Graphics: Journeys

Boy Traveling Away From Home

Closing Words: There are miles behind you, by Andrew Pakula

Andrew Pakula


There are miles behind you
And many more ahead
As you journey on toward wholeness
May all that is good and true guide your way
May the joy of love lighten every step
And the miracle that is life be ever in your sight

Copyright: The author has given Unitarian Universalist Association member congregations permission to reprint this piece for use in public worship. Any reprints must acknowledge the name of the author.

Journeys: The Journey, a poem by Mary Oliver

The Journey

by Mary Oliver

One day you finally knew
what you had to do, and began,
though the voices around you
kept shouting
their bad advice–
though the whole house
began to tremble
and you felt the old tug
at your ankles.
“Mend my life!”
each voice cried.
But you didn’t stop.
You knew what you had to do,
though the wind pried
with its stiff fingers
at the very foundations,
though their melancholy
was terrible.
It was already late
enough, and a wild night,
and the road full of fallen
branches and stones.
But little by little,
as you left their voices behind,
the stars began to burn
through the sheets of clouds,
and there was a new voice
which you slowly
recognized as your own,
that kept you company
as you strode deeper and deeper
into the world,
determined to do
the only thing you could do–
determined to save
the only life you could save.

Peter Mayer Song

Sun, my sail and moon, my rudder
As I ply the starry sea
Leaning over the edge in wonder
Casting questions into the deep
Drifting here with my ship’s companions
All we kindred pilgrim souls
Making our way by the lights of the heavens
In our beautiful blue boat home

– Peter Mayer

Journeys

by Marlene J. Geary
Chair, Sunday Services Committee
Unitarian Universalist Society: East
Manchester, CT, USA

A journey is an act of traveling from one place to another. The journey might be physical, intellectual, emotional, or spiritual. Some folks plan their journeys. They select a destination and map out the route to get there. Others simply set out and go wherever the road leads them.
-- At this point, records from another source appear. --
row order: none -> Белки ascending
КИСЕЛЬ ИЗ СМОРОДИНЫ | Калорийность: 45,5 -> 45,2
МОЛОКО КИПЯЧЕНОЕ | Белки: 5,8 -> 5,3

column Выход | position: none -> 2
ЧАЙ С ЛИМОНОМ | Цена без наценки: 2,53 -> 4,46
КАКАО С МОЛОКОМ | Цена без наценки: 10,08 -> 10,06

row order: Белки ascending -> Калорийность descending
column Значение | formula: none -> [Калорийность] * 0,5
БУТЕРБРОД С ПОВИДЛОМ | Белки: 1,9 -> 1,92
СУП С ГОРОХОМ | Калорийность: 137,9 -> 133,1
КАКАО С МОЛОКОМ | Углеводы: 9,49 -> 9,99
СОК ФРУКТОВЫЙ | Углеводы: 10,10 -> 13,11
It is always a good time to stop and ask: what’s your journey? It’s a good time to imagine yourself on a plane, looking down over the landscape of your life. What does your life look like, viewed from 10,000 feet? Are you on a meandering path, wandering but not lost? Are you wandering and feeling lost? Are you on a path of your own choosing or are your steps chosen for you? For your life, is the journey more important than the places you’re going? When you look at your life, no matter how short or long, where have you been on your journey? What stories can you tell? What do those stories say about your life?

And then, take a moment to look ahead at the journey in front of you. What stories do you want to tell, a year from now? What life seeds did you plant last year that are coming to fruition now? What seeds do you want to plant for next year? What kind of journey do you want to go on this year? Where do you want life to take you? Do you need a destination or is the journey enough?